ナムジンは、ポギーを伴って外へと出て行った。その後ろ姿を見送ったリタはナムジンの変貌ぶりに戸惑ったような感心したような、複雑な心地だ。


「ナムジンさんって、本当はしっかりした人だったんだね……」


半ば呆然とした呟きに、リタと同じくナムジン達の出ていった洞穴の出口を見つめていたレッセが頷く。


「まるで別人だね。あの姿を見れば族長さんだって心配せずに済むのにさ」


「本当にねー……って、それヨ!」


ビシッとレッセを指差しサンディが叫ぶ。突然大声を上げられたレッセは声のする方を見て困惑するばかりである。レッセからサンディは見えないとはいえ、人を指差してはいけない。


「あのゾクチョーに今の息子の姿を見せれば万事オッケー、みたいな?!」


「見せるっつっても元凶を何とかしないとどうにもならねぇぞ」


アルティナは腕を組み、ぼやいた。
ラボルチュに本当のナムジンを知ってもらうためには、シャルマナの正体を暴くことが前提となる。その正体が魔物なのか魔物でないのかは分からないが、集落を脅かす存在であるらしいことには変わりない。


「どうやってシャルマナの正体を暴くかが問題ですわね」


カレンは腕を組み、小首を傾げた。
シャルマナの正体を暴くための手段を見つけないとならないのだが、これといった案は何一つ出てこない。
考えあぐねているうちに、リタの耳がかすかな声を拾った。


「ああ、ナムジンよ……このままではお前はシャルマナに殺されてしまう……」


殺されるという不穏な言葉に、思わずリタは振り返った。「リタ?」と不思議そうなレッセの声がする。


「あそこに女の人がいる……」


「えっ?」


レッセはリタとリタの見る方向を交互に見るが、何も見えていないようだ。普通の人間ならそれが当たり前なのだが、霊的存在を見るのはリタだけではなかった。実はレッセ以外は全員、幽霊を見ることが出来るのだ。


「墓の主か?」


アルティナが訝しげに目を細める。
視線の先には、遊牧民の格好をした女の人が佇んでいた。ほっそりとした体つきで線の細い彼女は、幽霊という存在も相まってか儚げな雰囲気がある。
ナムジンの心配をしており、そしてこの墓はナムジンの母のものだと言う。きっとナムジンの母親であろう。リタが声をかけようか迷っていれば、互いに目がバッチリと合った。
幽霊の姿を見ることのできる人間――リタは天使だが――に初めて会ったのだろう。ナムジンの母とおぼしき女の人は目を見開いてリタ達を見ていた。

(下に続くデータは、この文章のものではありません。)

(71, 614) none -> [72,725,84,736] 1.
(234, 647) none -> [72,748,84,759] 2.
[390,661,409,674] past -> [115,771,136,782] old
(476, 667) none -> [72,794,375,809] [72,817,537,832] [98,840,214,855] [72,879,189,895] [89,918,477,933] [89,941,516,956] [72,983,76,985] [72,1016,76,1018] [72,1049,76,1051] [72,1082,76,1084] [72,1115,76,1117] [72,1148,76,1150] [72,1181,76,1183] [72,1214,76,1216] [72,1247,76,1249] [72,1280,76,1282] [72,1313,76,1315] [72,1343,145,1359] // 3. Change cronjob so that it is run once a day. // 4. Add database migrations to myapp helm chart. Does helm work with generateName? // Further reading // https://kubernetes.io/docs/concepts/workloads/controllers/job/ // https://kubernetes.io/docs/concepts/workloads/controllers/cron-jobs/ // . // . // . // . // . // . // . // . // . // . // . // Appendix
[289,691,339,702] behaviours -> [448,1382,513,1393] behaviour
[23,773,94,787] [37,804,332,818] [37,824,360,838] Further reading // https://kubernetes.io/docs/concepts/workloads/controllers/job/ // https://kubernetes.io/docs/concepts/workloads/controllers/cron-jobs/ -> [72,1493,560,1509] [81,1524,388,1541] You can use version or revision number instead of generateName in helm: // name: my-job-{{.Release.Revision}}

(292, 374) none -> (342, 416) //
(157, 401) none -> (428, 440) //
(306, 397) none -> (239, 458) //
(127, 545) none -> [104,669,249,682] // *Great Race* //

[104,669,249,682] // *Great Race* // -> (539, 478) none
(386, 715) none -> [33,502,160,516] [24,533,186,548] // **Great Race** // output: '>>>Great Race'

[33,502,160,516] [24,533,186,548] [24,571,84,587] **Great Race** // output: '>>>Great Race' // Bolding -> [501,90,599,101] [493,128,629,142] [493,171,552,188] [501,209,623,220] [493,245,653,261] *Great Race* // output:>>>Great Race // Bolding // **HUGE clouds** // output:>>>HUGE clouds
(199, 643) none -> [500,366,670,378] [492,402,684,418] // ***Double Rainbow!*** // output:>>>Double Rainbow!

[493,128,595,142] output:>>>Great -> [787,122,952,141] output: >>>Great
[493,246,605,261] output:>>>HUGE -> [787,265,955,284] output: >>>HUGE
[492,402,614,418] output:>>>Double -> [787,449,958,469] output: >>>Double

「私の姿が見えるのですね! まぁ、何という奇跡……あっ、申し遅れましたわ。私の名前はパル……。勇敢なるカルバドの族長ラボルチュの妻です」


女の人――パルは簡単に自己紹介をすると軽くお辞儀をした。


「えっと、ナムジンさんのお母さん……?」


確認するように尋ねれば、相手からは「そうです」と相づちが返ってきた。


「旅の方、あなたを見込んでの頼みがあります。……遥か東の岩山のふもとに魔物に滅ぼされたカズチャという村があります。その村に眠るアバキ草をナムジンに渡していただけないでしょうか?」


アバキ草。聞いたことのない植物だ。アバキ草と言うからには、本当の姿を暴くことが出来るのだろうか。


「……カズチャ村に行けばあるんですね?」


リタが首を縦に振れば、「ありがとうございます」とパルは頭を下げた。シャルマナに対抗するすべを教えてくれたことに、むしろこちらが感謝したい。


「あの子なら、うまくアバキ草を使ってくれるはず。ナムジンを助けてやってください……」


息子を心配する母の声は切実さを帯びていた。